---------- TASK INPUTS ----------

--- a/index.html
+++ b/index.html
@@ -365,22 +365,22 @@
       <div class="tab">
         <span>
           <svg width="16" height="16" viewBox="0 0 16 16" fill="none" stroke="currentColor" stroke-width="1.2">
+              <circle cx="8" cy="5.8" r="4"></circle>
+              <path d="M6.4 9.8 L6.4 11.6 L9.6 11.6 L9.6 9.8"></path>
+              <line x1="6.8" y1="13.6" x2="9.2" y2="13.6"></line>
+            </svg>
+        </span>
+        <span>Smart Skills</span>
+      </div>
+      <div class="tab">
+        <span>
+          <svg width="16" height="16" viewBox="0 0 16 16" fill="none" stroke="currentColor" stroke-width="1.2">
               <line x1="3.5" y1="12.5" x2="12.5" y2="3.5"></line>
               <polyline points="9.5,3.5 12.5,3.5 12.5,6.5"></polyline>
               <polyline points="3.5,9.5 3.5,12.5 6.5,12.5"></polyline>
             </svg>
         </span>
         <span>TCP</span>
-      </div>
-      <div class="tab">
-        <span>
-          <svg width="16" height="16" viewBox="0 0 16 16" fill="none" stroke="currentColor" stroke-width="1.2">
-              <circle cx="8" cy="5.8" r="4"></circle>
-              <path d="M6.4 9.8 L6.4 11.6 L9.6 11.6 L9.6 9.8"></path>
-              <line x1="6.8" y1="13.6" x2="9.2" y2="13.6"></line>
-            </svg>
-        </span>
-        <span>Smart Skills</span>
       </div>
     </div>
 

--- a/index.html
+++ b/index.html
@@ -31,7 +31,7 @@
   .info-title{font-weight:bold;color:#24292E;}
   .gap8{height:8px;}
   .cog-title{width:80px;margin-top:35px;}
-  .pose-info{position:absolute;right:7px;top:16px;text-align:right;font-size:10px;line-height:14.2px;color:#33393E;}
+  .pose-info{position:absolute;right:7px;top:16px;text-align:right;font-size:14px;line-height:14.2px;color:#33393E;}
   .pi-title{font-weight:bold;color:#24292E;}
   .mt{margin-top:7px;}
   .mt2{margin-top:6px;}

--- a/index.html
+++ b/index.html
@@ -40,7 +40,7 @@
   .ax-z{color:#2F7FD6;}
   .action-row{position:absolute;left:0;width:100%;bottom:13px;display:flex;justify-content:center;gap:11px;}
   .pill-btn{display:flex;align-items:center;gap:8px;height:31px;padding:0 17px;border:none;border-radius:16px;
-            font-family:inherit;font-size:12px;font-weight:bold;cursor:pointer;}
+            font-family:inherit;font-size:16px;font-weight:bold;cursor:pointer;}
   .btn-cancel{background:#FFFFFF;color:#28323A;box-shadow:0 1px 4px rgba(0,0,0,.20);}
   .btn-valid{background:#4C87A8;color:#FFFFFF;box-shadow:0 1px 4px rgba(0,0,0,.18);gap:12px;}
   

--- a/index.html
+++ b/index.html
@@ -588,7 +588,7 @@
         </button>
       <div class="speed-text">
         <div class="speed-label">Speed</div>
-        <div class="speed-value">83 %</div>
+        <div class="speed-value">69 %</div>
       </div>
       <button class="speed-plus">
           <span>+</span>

----------

All of the records above should be transcribed exactly.

--- a/index.html
+++ b/index.html
@@ -365,22 +365,22 @@
       <div class="tab">
         <span>
           <svg width="16" height="16" viewBox="0 0 16 16" fill="none" stroke="currentColor" stroke-width="1.2">
+              <circle cx="8" cy="5.8" r="4"></circle>
+              <path d="M6.4 9.8 L6.4 11.6 L9.6 11.6 L9.6 9.8"></path>
+              <line x1="6.8" y1="13.6" x2="9.2" y2="13.6"></line>
+            </svg>
+        </span>
+        <span>Smart Skills</span>
+      </div>
+      <div class="tab">
+        <span>
+          <svg width="16" height="16" viewBox="0 0 16 16" fill="none" stroke="currentColor" stroke-width="1.2">
               <line x1="3.5" y1="12.5" x2="12.5" y2="3.5"></line>
               <polyline points="9.5,3.5 12.5,3.5 12.5,6.5"></polyline>
               <polyline points="3.5,9.5 3.5,12.5 6.5,12.5"></polyline>
             </svg>
         </span>
         <span>TCP</span>
-      </div>
-      <div class="tab">
-        <span>
-          <svg width="16" height="16" viewBox="0 0 16 16" fill="none" stroke="currentColor" stroke-width="1.2">
-              <circle cx="8" cy="5.8" r="4"></circle>
-              <path d="M6.4 9.8 L6.4 11.6 L9.6 11.6 L9.6 9.8"></path>
-              <line x1="6.8" y1="13.6" x2="9.2" y2="13.6"></line>
-            </svg>
-        </span>
-        <span>Smart Skills</span>
       </div>
     </div>
 

--- a/index.html
+++ b/index.html
@@ -31,7 +31,7 @@
   .info-title{font-weight:bold;color:#24292E;}
   .gap8{height:8px;}
   .cog-title{width:80px;margin-top:35px;}
-  .pose-info{position:absolute;right:7px;top:16px;text-align:right;font-size:10px;line-height:14.2px;color:#33393E;}
+  .pose-info{position:absolute;right:7px;top:16px;text-align:right;font-size:14px;line-height:14.2px;color:#33393E;}
   .pi-title{font-weight:bold;color:#24292E;}
   .mt{margin-top:7px;}
   .mt2{margin-top:6px;}

--- a/index.html
+++ b/index.html
@@ -40,7 +40,7 @@
   .ax-z{color:#2F7FD6;}
   .action-row{position:absolute;left:0;width:100%;bottom:13px;display:flex;justify-content:center;gap:11px;}
   .pill-btn{display:flex;align-items:center;gap:8px;height:31px;padding:0 17px;border:none;border-radius:16px;
-            font-family:inherit;font-size:12px;font-weight:bold;cursor:pointer;}
+            font-family:inherit;font-size:16px;font-weight:bold;cursor:pointer;}
   .btn-cancel{background:#FFFFFF;color:#28323A;box-shadow:0 1px 4px rgba(0,0,0,.20);}
   .btn-valid{background:#4C87A8;color:#FFFFFF;box-shadow:0 1px 4px rgba(0,0,0,.18);gap:12px;}
   

--- a/index.html
+++ b/index.html
@@ -588,7 +588,7 @@
         </button>
       <div class="speed-text">
         <div class="speed-label">Speed</div>
-        <div class="speed-value">83 %</div>
+        <div class="speed-value">69 %</div>
       </div>
       <button class="speed-plus">
           <span>+</span>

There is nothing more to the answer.